##### DATA RECORDS
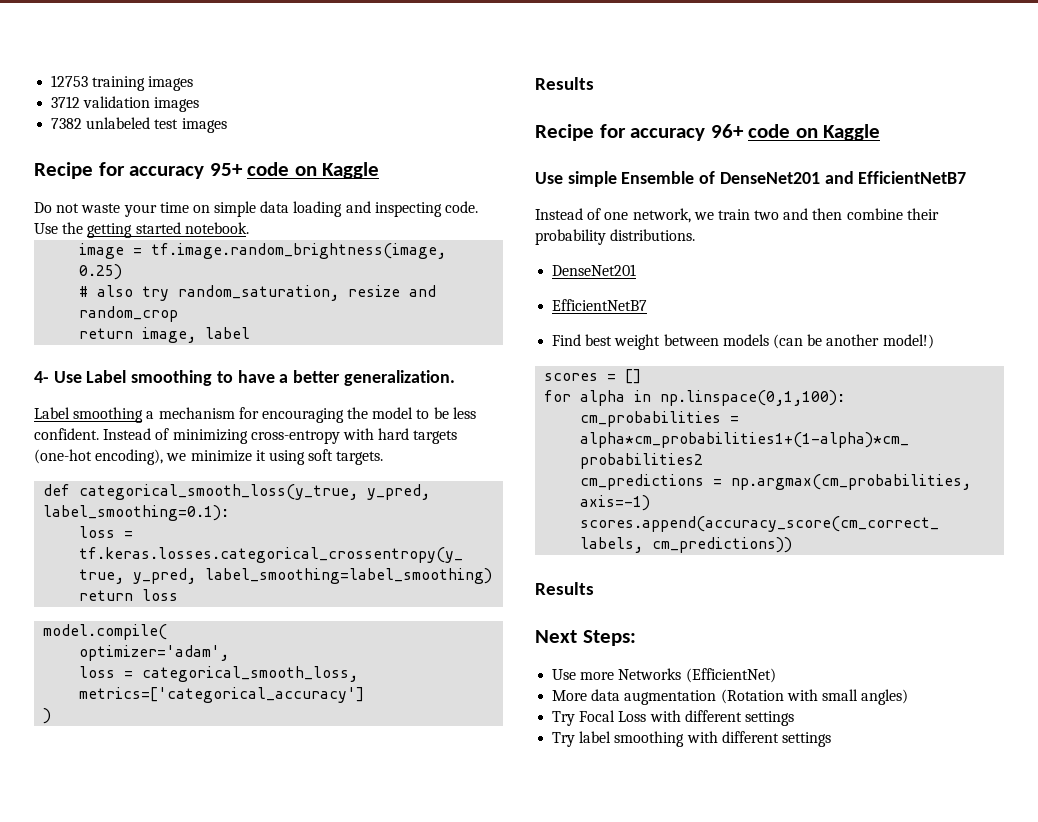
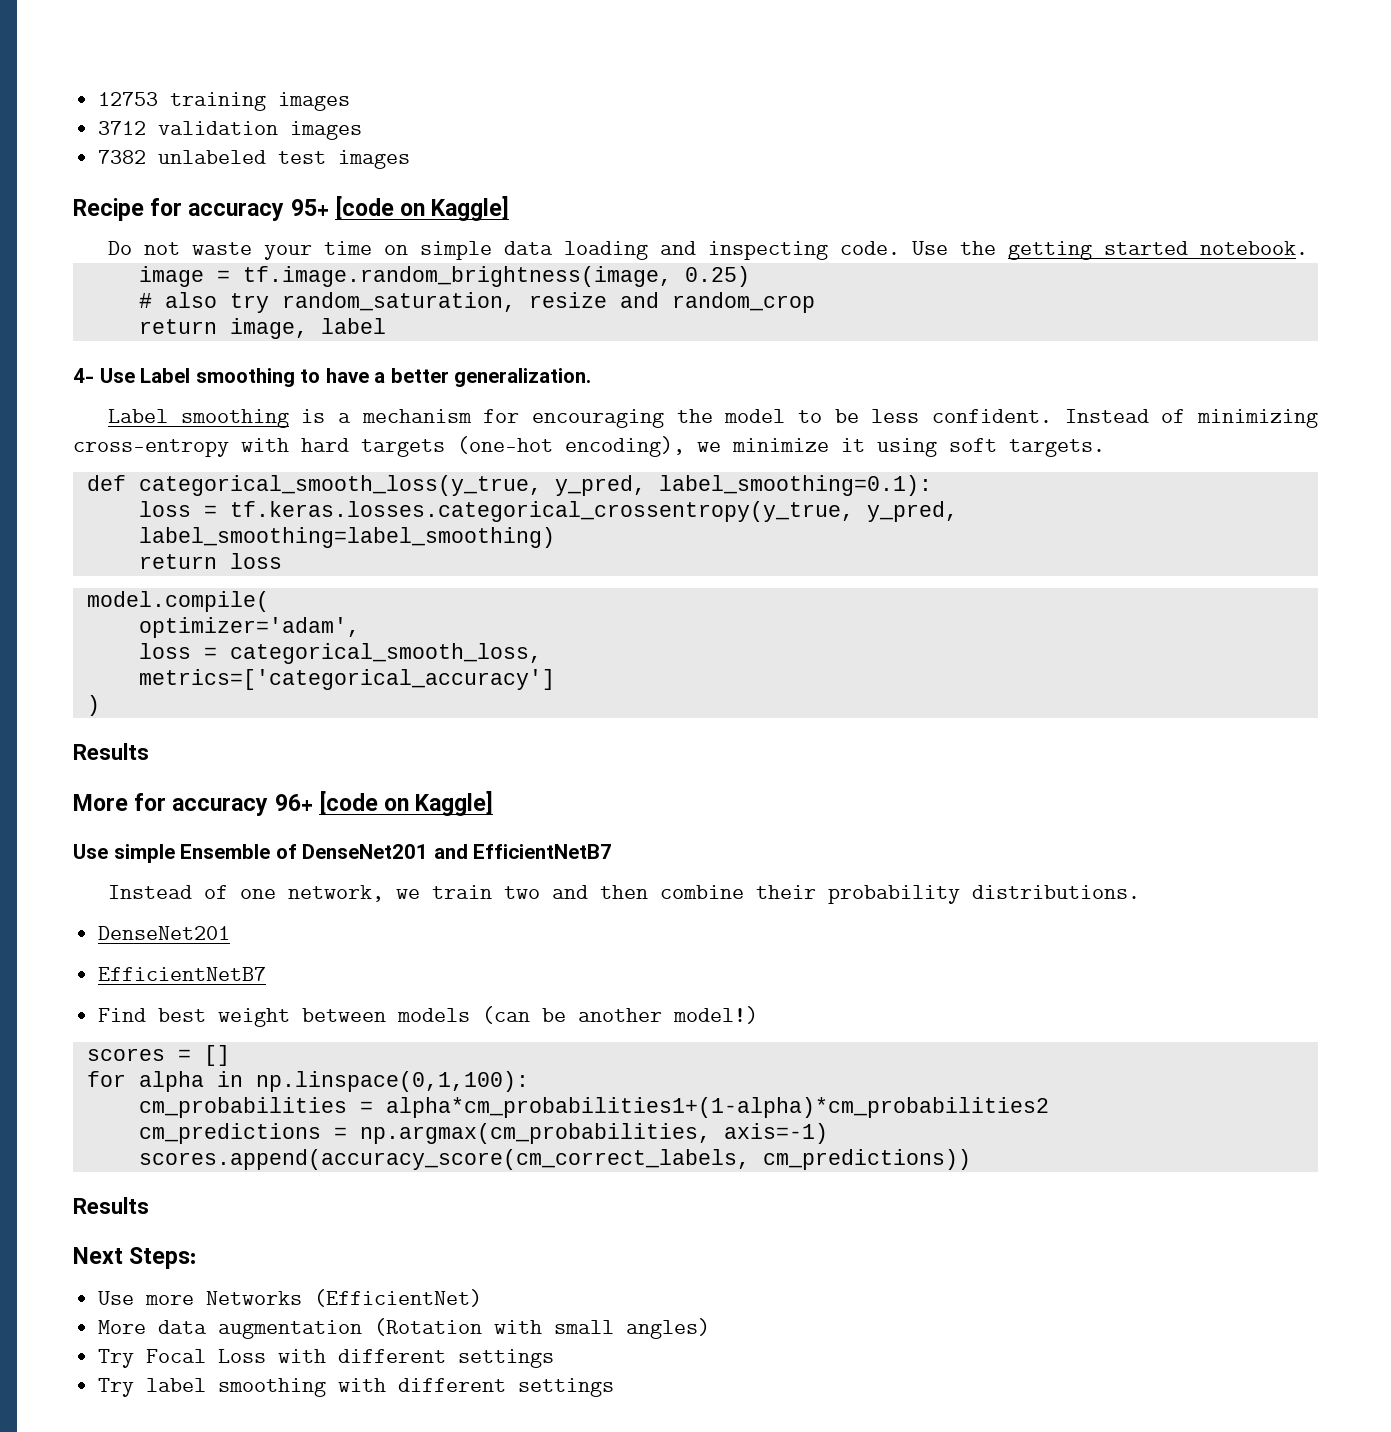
[247,162,380,179] code on Kaggle -> [334,196,510,221] [code on Kaggle]
(144, 415) none -> [301,409,326,423] is
[535,124,594,141] Recipe -> [73,794,128,811] More
[748,124,881,141] code on Kaggle -> [318,791,494,816] [code on Kaggle]

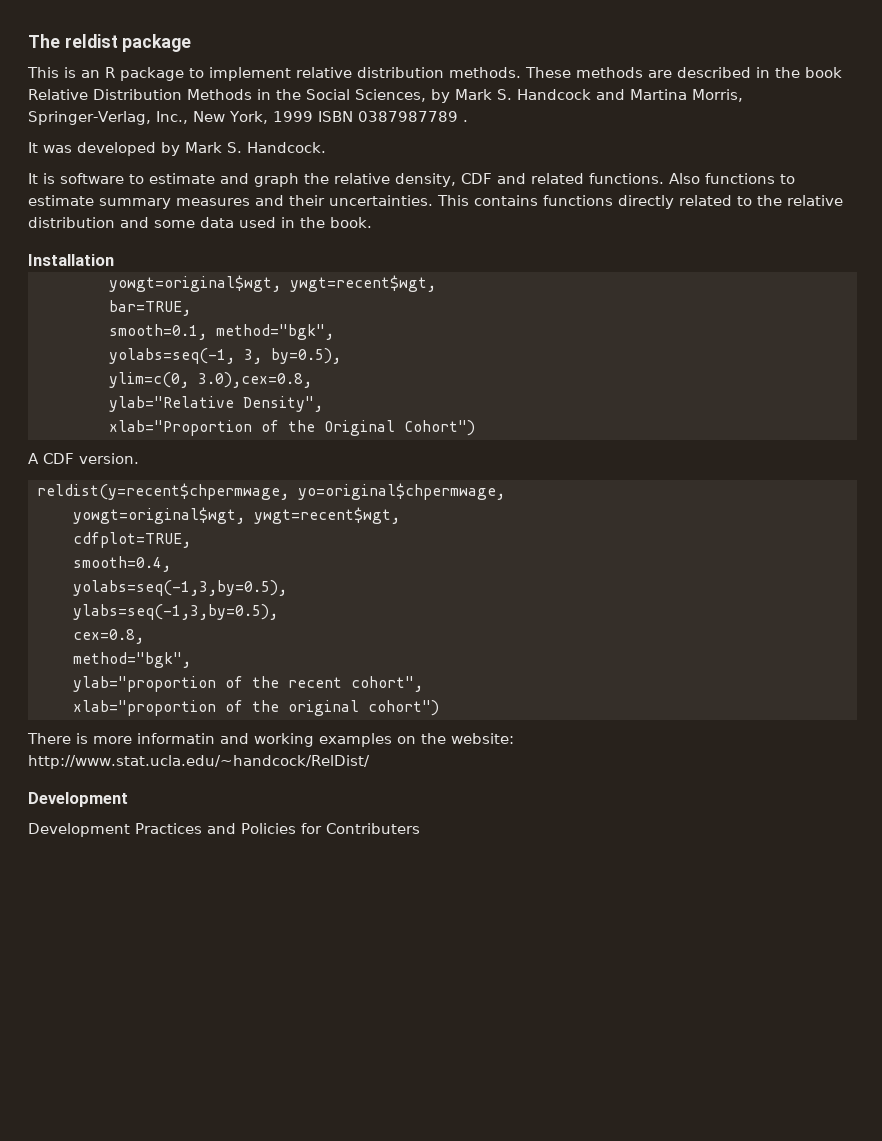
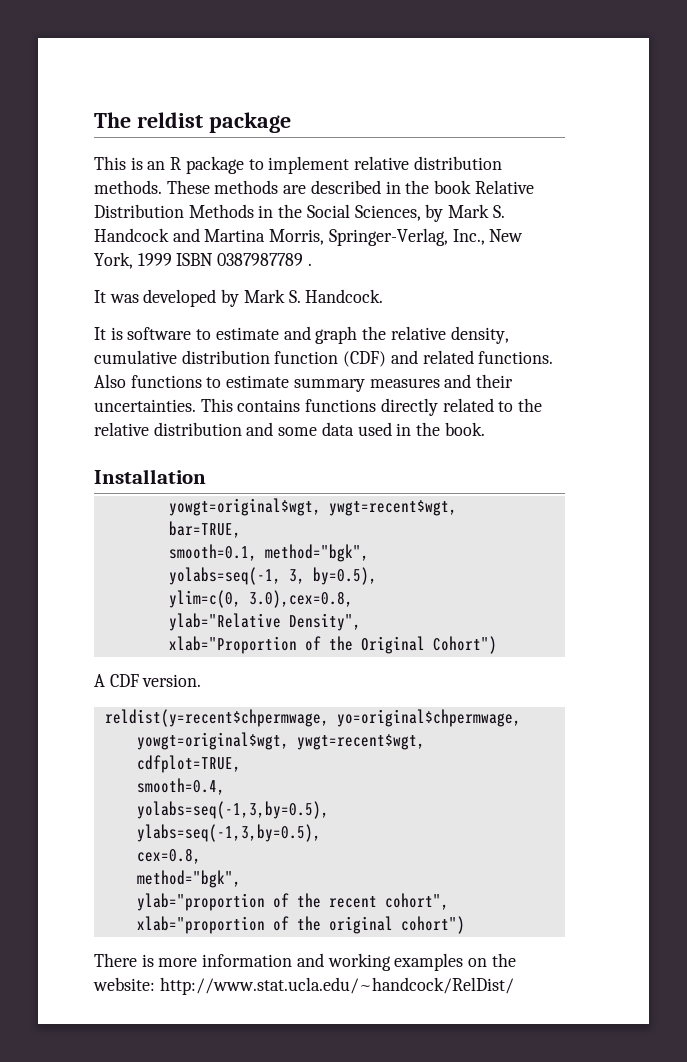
[461,173,492,184] CDF -> [94,350,387,367] cumulative distribution function (CDF)
[137,733,215,744] informatin -> [202,954,293,967] information
[28,792,128,807] [28,823,420,837] // Development // Development Practices and Policies for Contributers -> (514, 986) none

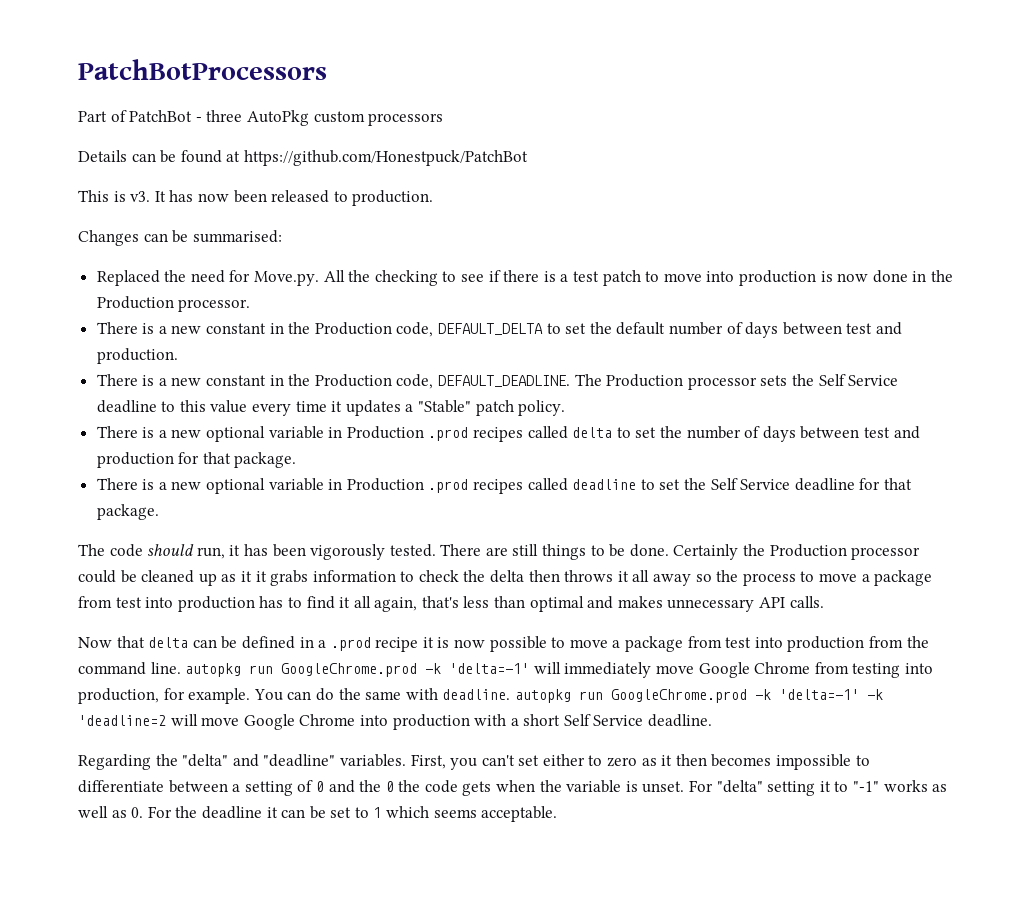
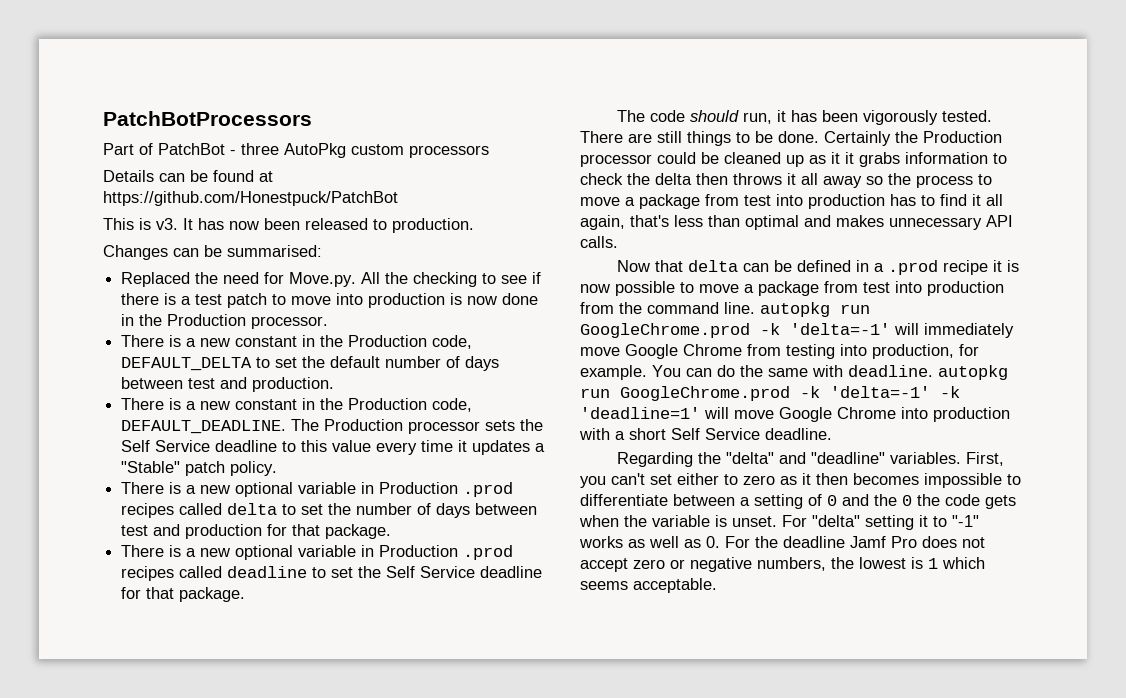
[78,715,166,726] 'deadline=2 -> [580,407,700,419] 'deadline=1'
[266,806,369,819] it can be set to -> [850,536,985,548] [580,557,923,572] Jamf Pro does not accept zero or negative numbers, the lowest is

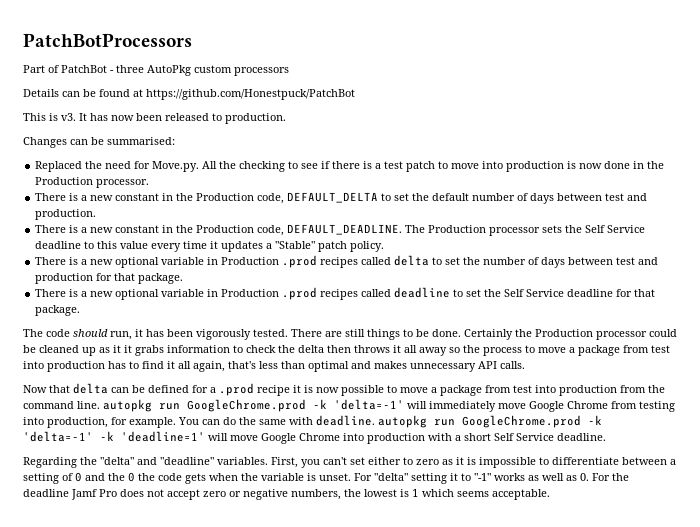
[855,260,869,272] in -> [192,385,208,393] for
[816,473,919,485] then becomes -> [467,457,476,465] is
##########
EXERCISE PROMPT ::
Without the images, output all the entries exactly as they stand.

FINISHED EXERCISE ::
[247,162,380,179] code on Kaggle -> [334,196,510,221] [code on Kaggle]
(144, 415) none -> [301,409,326,423] is
[535,124,594,141] Recipe -> [73,794,128,811] More
[748,124,881,141] code on Kaggle -> [318,791,494,816] [code on Kaggle]

[461,173,492,184] CDF -> [94,350,387,367] cumulative distribution function (CDF)
[137,733,215,744] informatin -> [202,954,293,967] information
[28,792,128,807] [28,823,420,837] // Development // Development Practices and Policies for Contributers -> (514, 986) none

[78,715,166,726] 'deadline=2 -> [580,407,700,419] 'deadline=1'
[266,806,369,819] it can be set to -> [850,536,985,548] [580,557,923,572] Jamf Pro does not accept zero or negative numbers, the lowest is

[855,260,869,272] in -> [192,385,208,393] for
[816,473,919,485] then becomes -> [467,457,476,465] is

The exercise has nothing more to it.